In the records below, find the line that contains "discount: 2.00 -> 20.84" and the line that contains "Viktor & Rolf Flowerbomb Nectar". Set down exactly those lines and every line between them, and nothing more.

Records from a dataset
====================

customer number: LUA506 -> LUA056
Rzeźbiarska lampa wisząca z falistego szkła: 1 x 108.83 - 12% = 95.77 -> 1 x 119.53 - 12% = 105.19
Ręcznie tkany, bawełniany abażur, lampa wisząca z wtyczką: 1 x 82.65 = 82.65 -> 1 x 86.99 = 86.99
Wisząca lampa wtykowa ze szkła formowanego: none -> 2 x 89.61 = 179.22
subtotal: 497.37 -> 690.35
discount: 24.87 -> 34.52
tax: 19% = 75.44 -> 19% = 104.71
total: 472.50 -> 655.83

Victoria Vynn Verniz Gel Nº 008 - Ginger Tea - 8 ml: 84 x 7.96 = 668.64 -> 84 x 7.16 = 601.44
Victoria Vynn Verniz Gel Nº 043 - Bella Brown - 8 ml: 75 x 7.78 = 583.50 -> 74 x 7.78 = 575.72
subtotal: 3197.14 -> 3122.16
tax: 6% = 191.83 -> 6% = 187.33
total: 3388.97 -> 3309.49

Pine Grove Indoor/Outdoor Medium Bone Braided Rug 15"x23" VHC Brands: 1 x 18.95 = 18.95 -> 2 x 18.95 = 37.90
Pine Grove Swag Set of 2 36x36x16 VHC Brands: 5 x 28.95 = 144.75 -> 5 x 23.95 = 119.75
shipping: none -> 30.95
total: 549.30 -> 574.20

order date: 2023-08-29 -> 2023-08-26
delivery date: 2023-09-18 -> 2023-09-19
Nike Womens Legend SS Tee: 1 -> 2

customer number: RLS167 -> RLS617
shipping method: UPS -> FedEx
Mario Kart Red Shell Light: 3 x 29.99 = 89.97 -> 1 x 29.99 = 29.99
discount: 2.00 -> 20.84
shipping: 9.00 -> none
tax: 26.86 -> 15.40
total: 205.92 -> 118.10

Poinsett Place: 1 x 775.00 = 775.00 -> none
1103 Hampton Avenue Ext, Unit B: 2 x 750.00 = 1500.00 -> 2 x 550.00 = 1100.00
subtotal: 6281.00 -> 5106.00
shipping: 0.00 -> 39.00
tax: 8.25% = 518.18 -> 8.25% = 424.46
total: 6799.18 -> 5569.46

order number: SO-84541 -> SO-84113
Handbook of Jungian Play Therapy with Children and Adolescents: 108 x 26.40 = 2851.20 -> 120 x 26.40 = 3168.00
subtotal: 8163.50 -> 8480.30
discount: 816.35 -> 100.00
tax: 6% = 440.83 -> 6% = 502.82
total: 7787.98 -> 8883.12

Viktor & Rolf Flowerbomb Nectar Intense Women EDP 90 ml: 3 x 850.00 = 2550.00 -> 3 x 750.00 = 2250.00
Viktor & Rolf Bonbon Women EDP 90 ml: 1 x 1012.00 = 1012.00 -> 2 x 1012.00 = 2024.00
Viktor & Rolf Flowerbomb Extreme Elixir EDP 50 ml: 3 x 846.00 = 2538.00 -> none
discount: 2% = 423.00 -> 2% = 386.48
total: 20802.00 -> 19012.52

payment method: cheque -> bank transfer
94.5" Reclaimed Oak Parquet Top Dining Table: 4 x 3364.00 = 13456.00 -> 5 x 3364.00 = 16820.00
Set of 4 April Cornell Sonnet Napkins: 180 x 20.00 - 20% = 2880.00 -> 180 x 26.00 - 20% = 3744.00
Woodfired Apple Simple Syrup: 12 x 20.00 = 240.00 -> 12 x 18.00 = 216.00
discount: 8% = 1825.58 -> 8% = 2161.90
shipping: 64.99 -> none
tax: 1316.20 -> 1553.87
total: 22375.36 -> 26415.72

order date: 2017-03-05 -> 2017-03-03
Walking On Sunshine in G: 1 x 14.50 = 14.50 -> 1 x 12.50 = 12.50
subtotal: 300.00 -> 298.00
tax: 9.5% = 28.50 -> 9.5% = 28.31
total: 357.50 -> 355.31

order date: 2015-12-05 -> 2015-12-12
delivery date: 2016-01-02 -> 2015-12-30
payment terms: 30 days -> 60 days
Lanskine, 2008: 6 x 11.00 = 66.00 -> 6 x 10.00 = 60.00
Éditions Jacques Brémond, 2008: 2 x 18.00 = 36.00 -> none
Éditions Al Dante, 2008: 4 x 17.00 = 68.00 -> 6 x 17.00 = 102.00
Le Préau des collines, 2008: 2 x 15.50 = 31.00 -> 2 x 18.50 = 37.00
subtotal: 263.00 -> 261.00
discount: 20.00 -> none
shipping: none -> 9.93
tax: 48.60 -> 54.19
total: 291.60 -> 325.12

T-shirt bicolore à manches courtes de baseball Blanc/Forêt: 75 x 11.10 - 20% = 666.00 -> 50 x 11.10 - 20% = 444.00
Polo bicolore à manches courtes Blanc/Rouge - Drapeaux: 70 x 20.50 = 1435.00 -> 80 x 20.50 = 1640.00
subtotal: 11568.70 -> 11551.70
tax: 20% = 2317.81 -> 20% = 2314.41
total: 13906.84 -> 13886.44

====================

_Task answer_.
discount: 2.00 -> 20.84
shipping: 9.00 -> none
tax: 26.86 -> 15.40
total: 205.92 -> 118.10

Poinsett Place: 1 x 775.00 = 775.00 -> none
1103 Hampton Avenue Ext, Unit B: 2 x 750.00 = 1500.00 -> 2 x 550.00 = 1100.00
subtotal: 6281.00 -> 5106.00
shipping: 0.00 -> 39.00
tax: 8.25% = 518.18 -> 8.25% = 424.46
total: 6799.18 -> 5569.46

order number: SO-84541 -> SO-84113
Handbook of Jungian Play Therapy with Children and Adolescents: 108 x 26.40 = 2851.20 -> 120 x 26.40 = 3168.00
subtotal: 8163.50 -> 8480.30
discount: 816.35 -> 100.00
tax: 6% = 440.83 -> 6% = 502.82
total: 7787.98 -> 8883.12

Viktor & Rolf Flowerbomb Nectar Intense Women EDP 90 ml: 3 x 850.00 = 2550.00 -> 3 x 750.00 = 2250.00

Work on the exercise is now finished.